About this task:
Would you restate the full listing word for word and omit its pictures?
============================================================
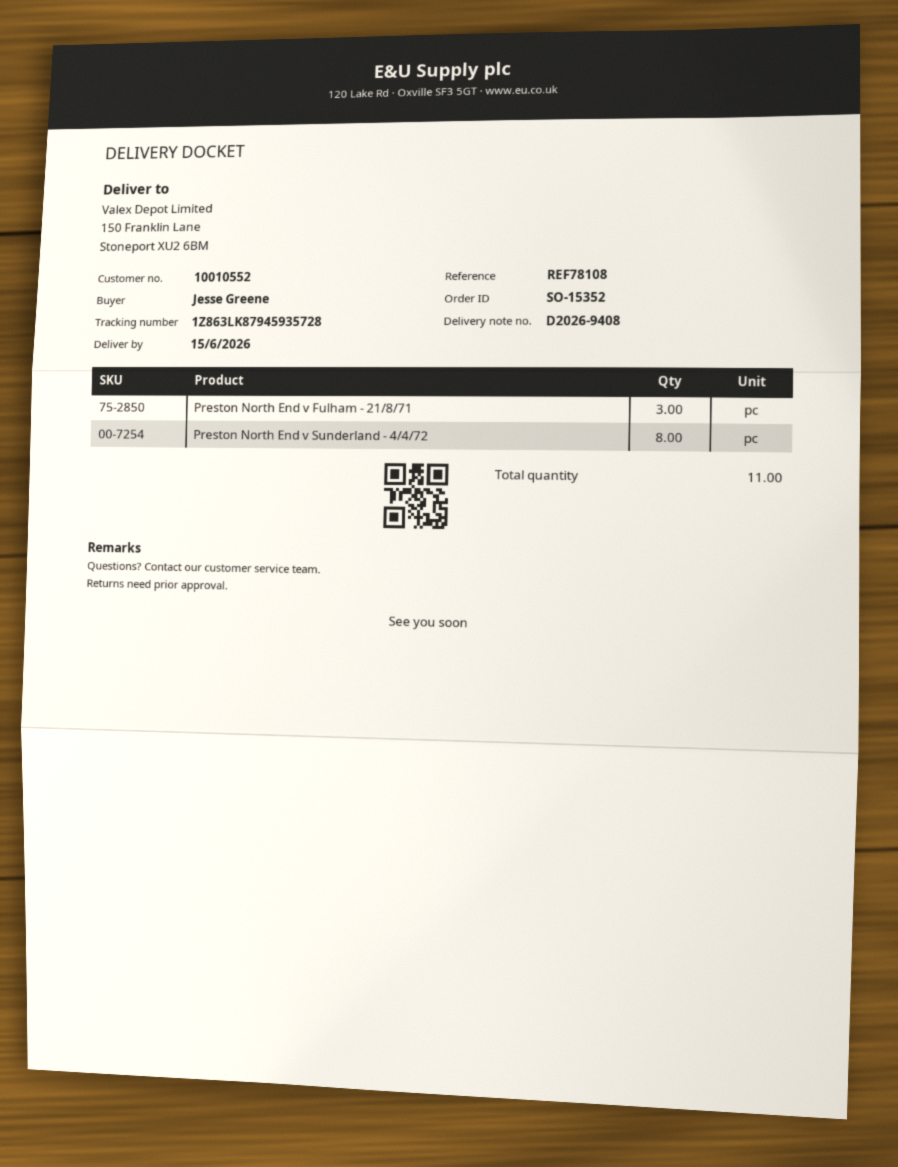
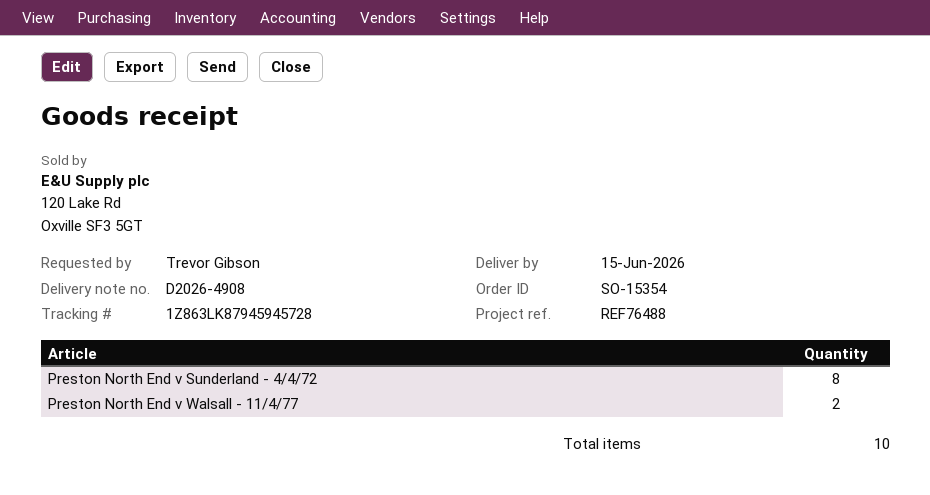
order number: SO-15352 -> SO-15354
delivery note number: D2026-9408 -> D2026-4908
reference: REF78108 -> REF76488
ordered by: Jesse Greene -> Trevor Gibson
tracking number: 1Z863LK87945935728 -> 1Z863LK87945945728
Preston North End v Fulham - 21/8/71: 3 -> none
Preston North End v Walsall - 11/4/77: none -> 2
total quantity: 11 -> 10

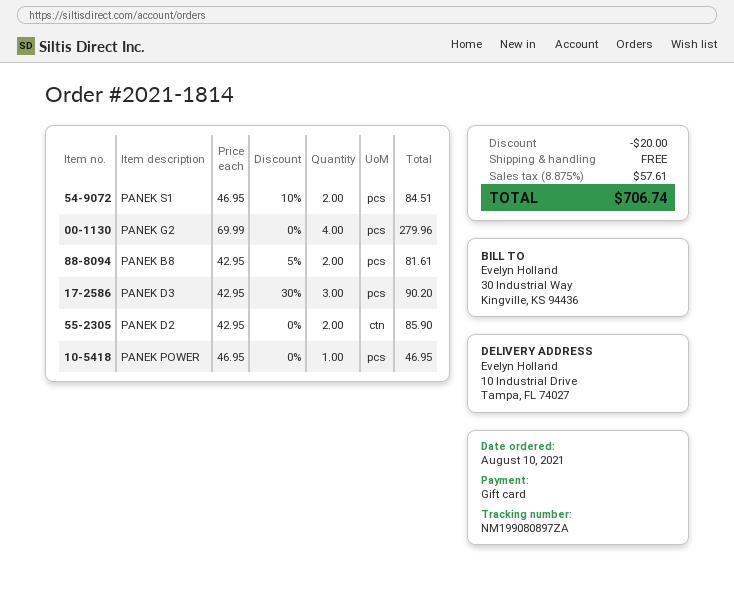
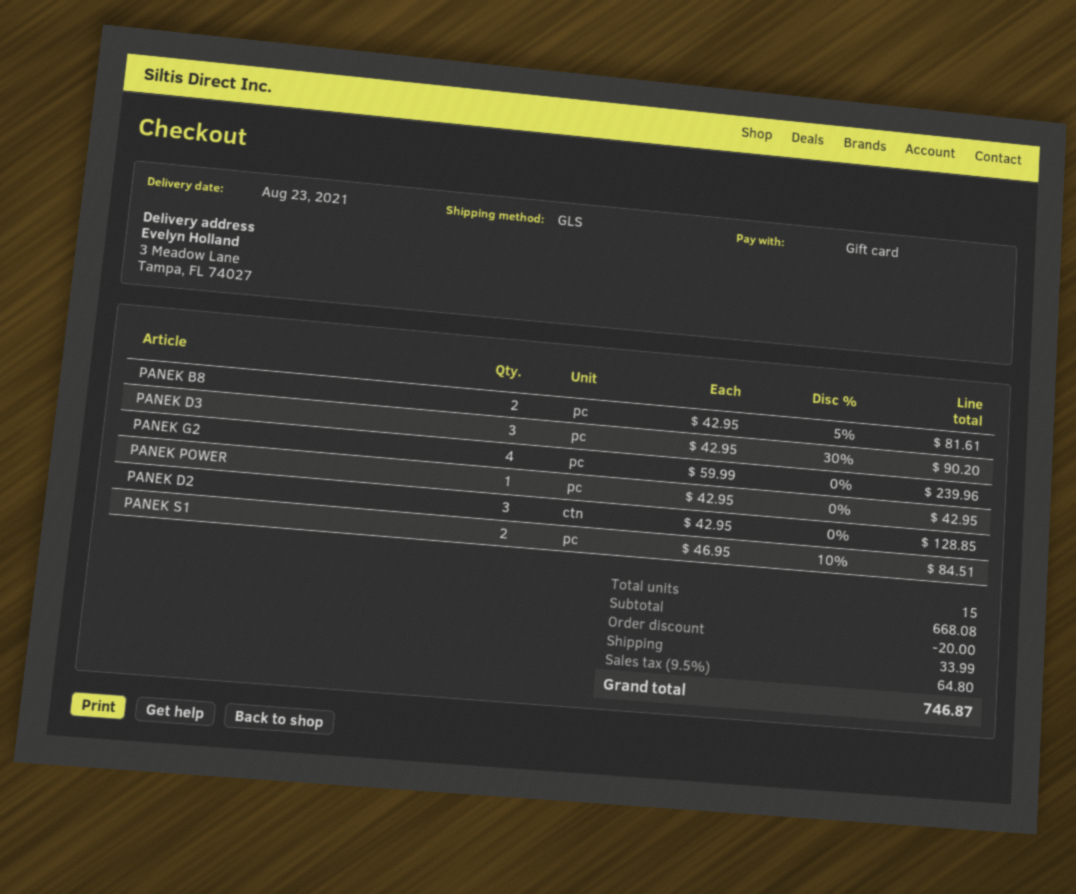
ship to: 10 Industrial Drive, Tampa, FL 74027 -> 3 Meadow Lane, Tampa, FL 74027
PANEK G2: 4 x 69.99 = 279.96 -> 4 x 59.99 = 239.96
PANEK D2: 2 x 42.95 = 85.90 -> 3 x 42.95 = 128.85
PANEK POWER: 1 x 46.95 = 46.95 -> 1 x 42.95 = 42.95
shipping: 0.00 -> 33.99
tax: 8.875% = 57.61 -> 9.5% = 64.80
total: 706.74 -> 746.87

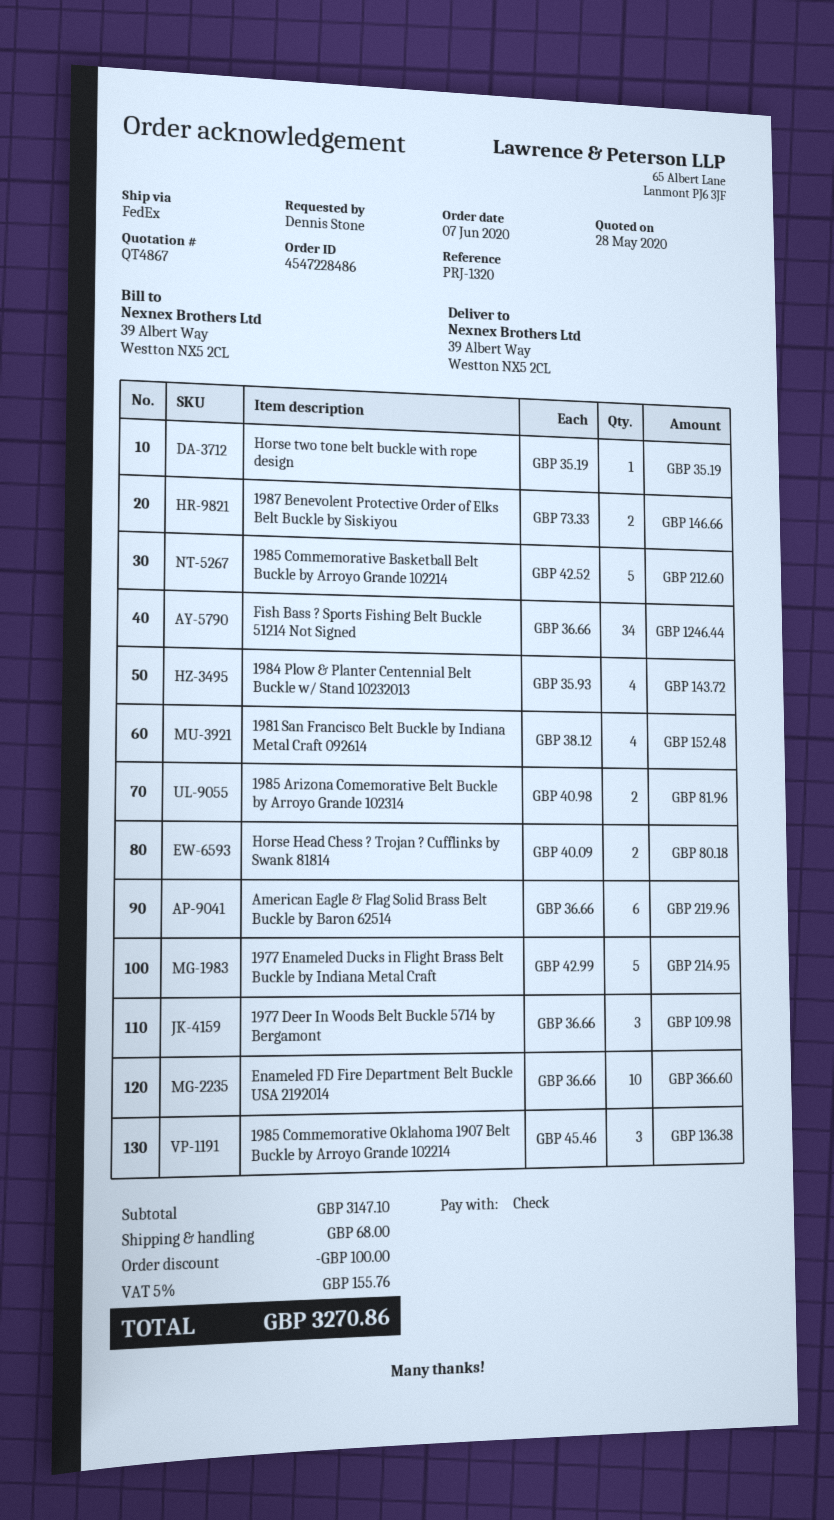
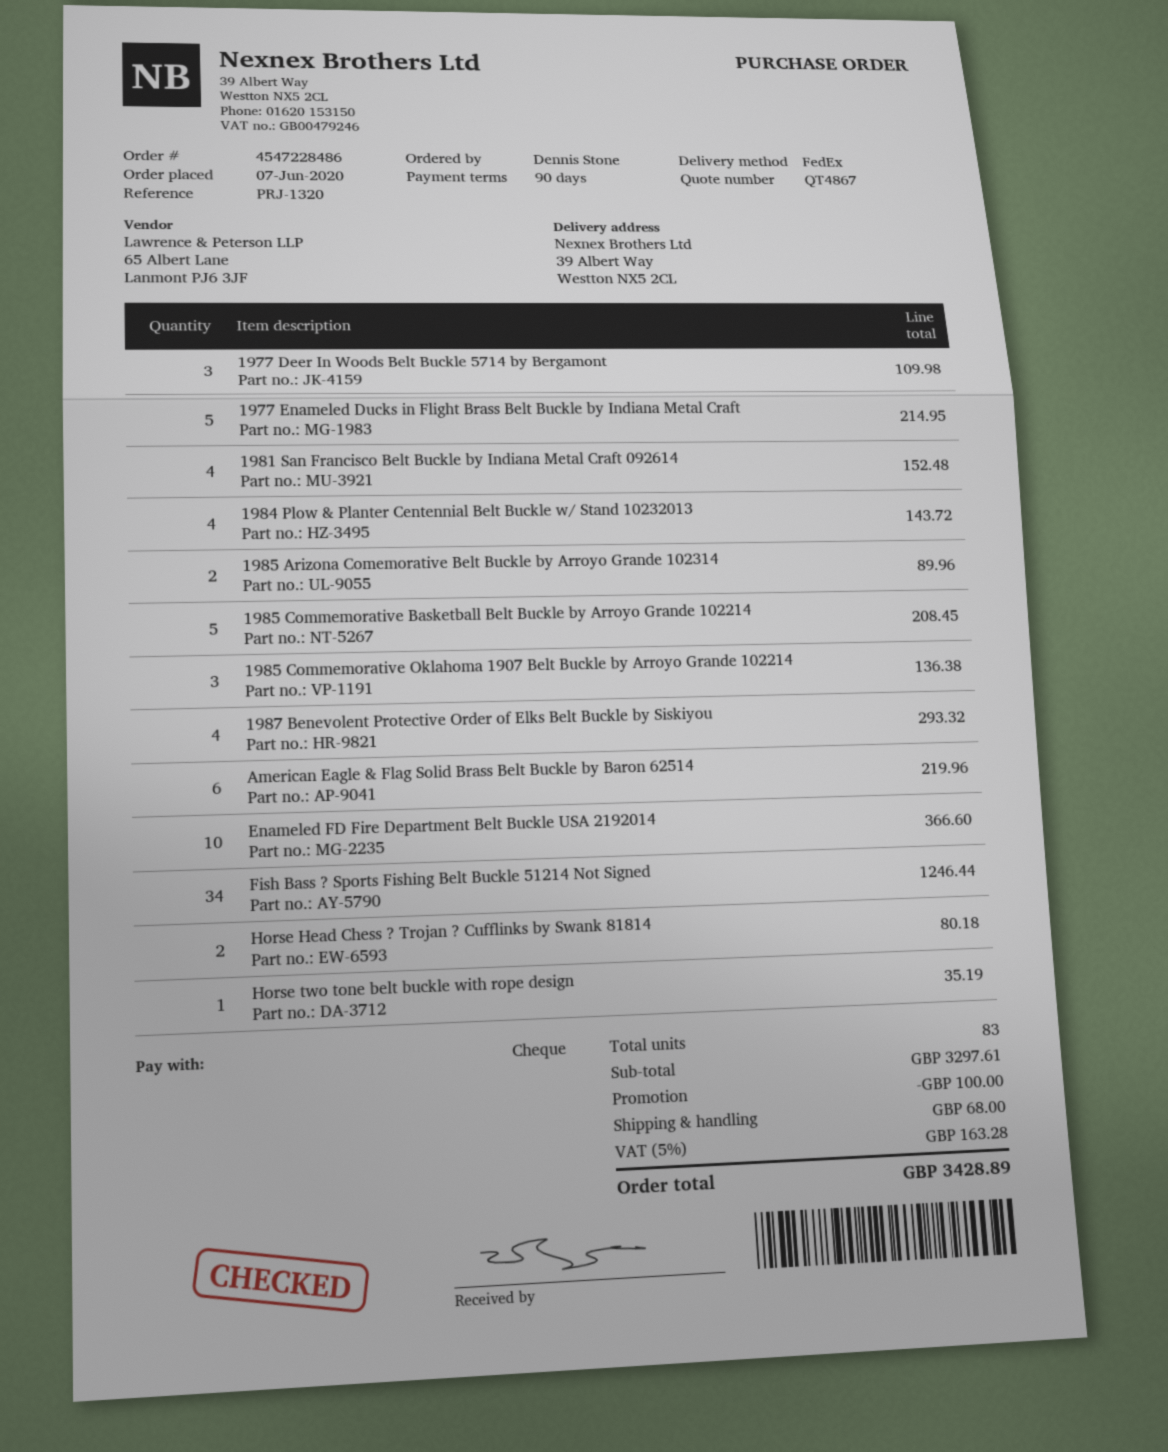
1987 Benevolent Protective Order of Elks Belt Buckle by Siskiyou: 2 for 146.66 -> 4 for 293.32
1985 Commemorative Basketball Belt Buckle by Arroyo Grande 102214: 5 for 212.60 -> 5 for 208.45
1985 Arizona Comemorative Belt Buckle by Arroyo Grande 102314: 2 for 81.96 -> 2 for 89.96
subtotal: 3147.10 -> 3297.61
tax: 5% = 155.76 -> 5% = 163.28
total: 3270.86 -> 3428.89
============================================================
Result below:
order number: SO-15352 -> SO-15354
delivery note number: D2026-9408 -> D2026-4908
reference: REF78108 -> REF76488
ordered by: Jesse Greene -> Trevor Gibson
tracking number: 1Z863LK87945935728 -> 1Z863LK87945945728
Preston North End v Fulham - 21/8/71: 3 -> none
Preston North End v Walsall - 11/4/77: none -> 2
total quantity: 11 -> 10

ship to: 10 Industrial Drive, Tampa, FL 74027 -> 3 Meadow Lane, Tampa, FL 74027
PANEK G2: 4 x 69.99 = 279.96 -> 4 x 59.99 = 239.96
PANEK D2: 2 x 42.95 = 85.90 -> 3 x 42.95 = 128.85
PANEK POWER: 1 x 46.95 = 46.95 -> 1 x 42.95 = 42.95
shipping: 0.00 -> 33.99
tax: 8.875% = 57.61 -> 9.5% = 64.80
total: 706.74 -> 746.87

1987 Benevolent Protective Order of Elks Belt Buckle by Siskiyou: 2 for 146.66 -> 4 for 293.32
1985 Commemorative Basketball Belt Buckle by Arroyo Grande 102214: 5 for 212.60 -> 5 for 208.45
1985 Arizona Comemorative Belt Buckle by Arroyo Grande 102314: 2 for 81.96 -> 2 for 89.96
subtotal: 3147.10 -> 3297.61
tax: 5% = 155.76 -> 5% = 163.28
total: 3270.86 -> 3428.89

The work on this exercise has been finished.